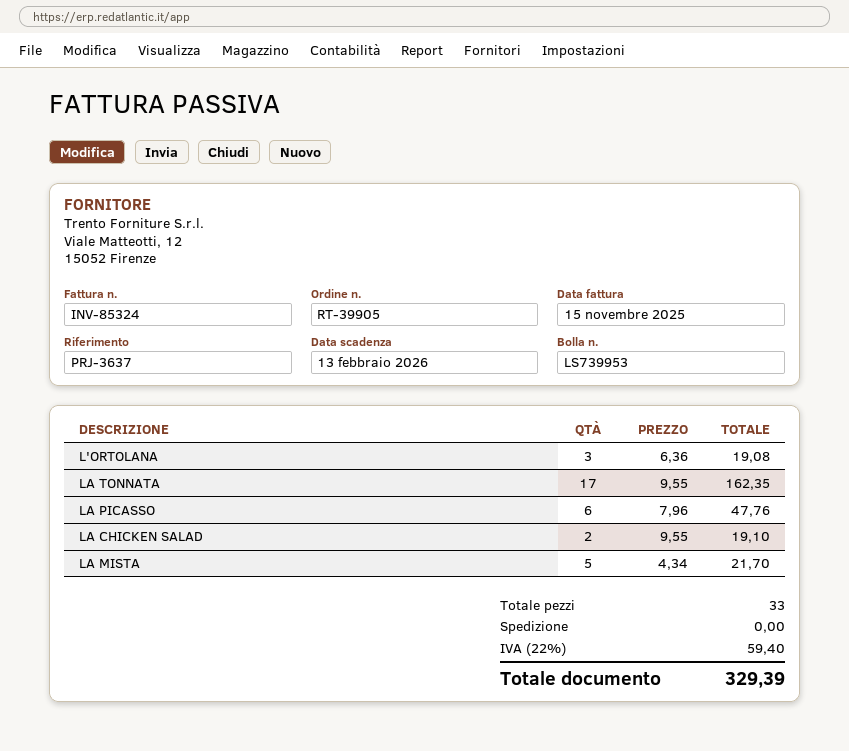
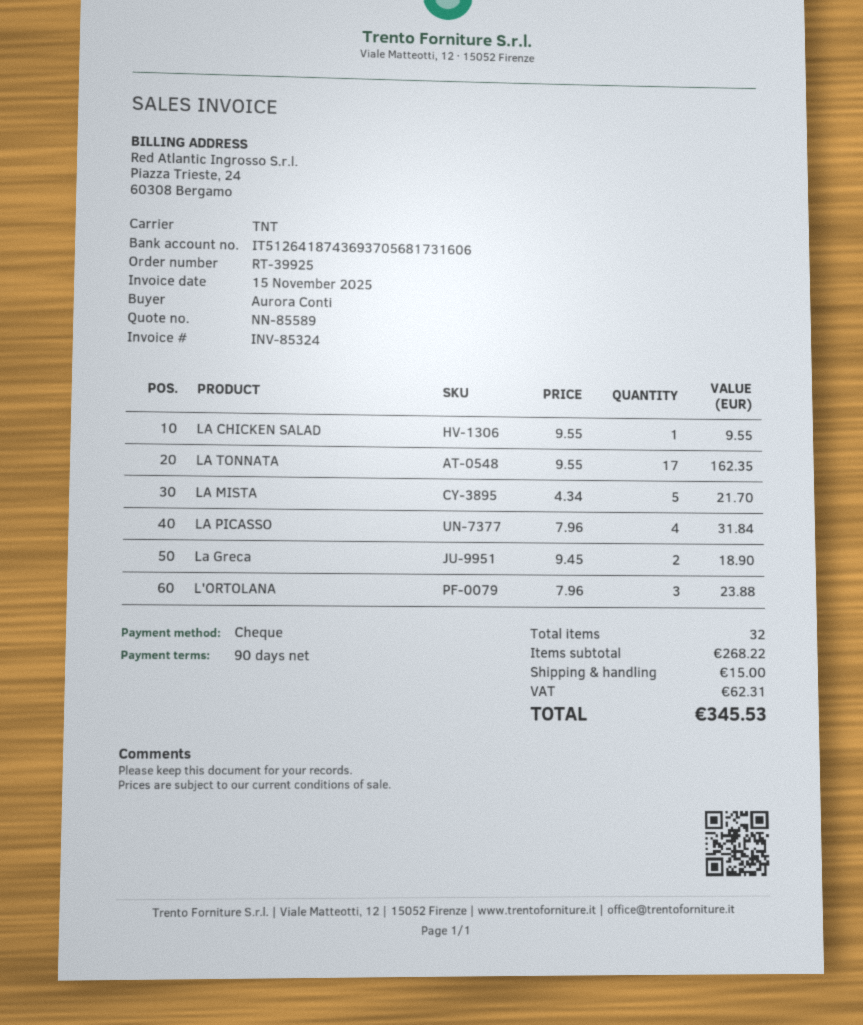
order number: RT-39905 -> RT-39925
L'ORTOLANA: 3 x 6.36 = 19.08 -> 3 x 7.96 = 23.88
LA PICASSO: 6 x 7.96 = 47.76 -> 4 x 7.96 = 31.84
LA CHICKEN SALAD: 2 x 9.55 = 19.10 -> 1 x 9.55 = 9.55
La Greca: none -> 2 x 9.45 = 18.90
total quantity: 33 -> 32
shipping: 0.00 -> 15.00
tax: 59.40 -> 62.31
total: 329.39 -> 345.53

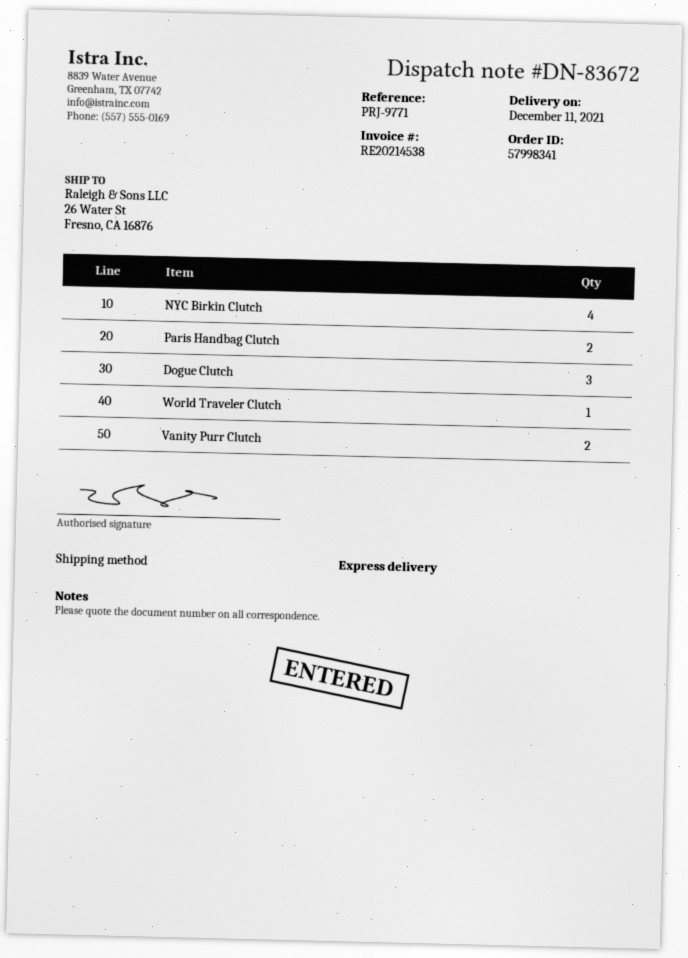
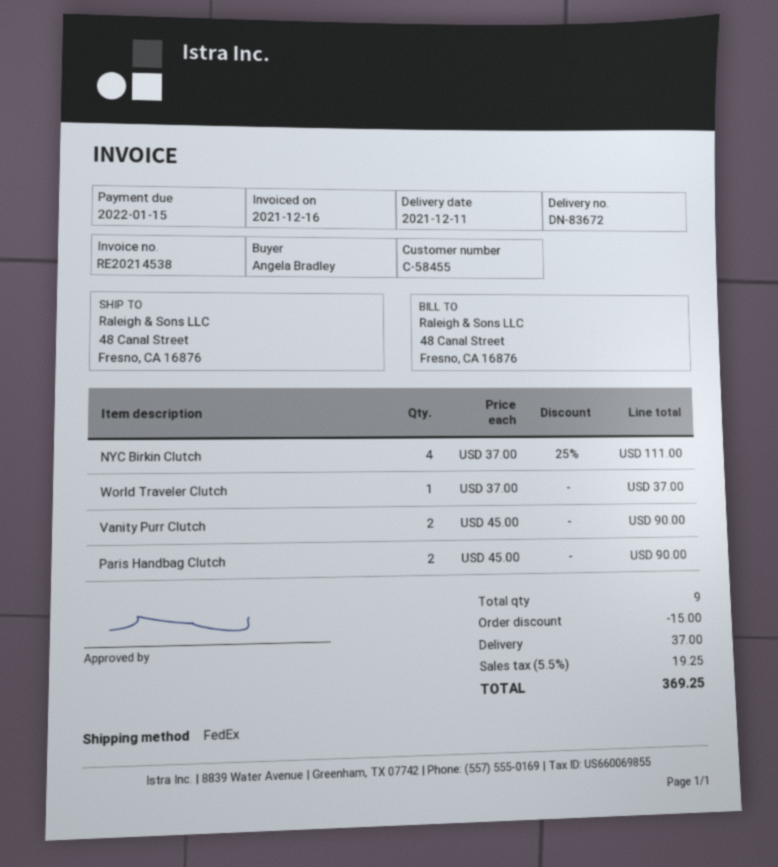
shipping method: express -> FedEx
ship to: 26 Water St, Fresno, CA 16876 -> 48 Canal Street, Fresno, CA 16876
Dogue Clutch: 3 -> none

REQUIRED ACTION> In the entries, find every line holding "shipping" and copy it.

RESPONSE TO THE TASK>
shipping: 0.00 -> 15.00
shipping method: express -> FedEx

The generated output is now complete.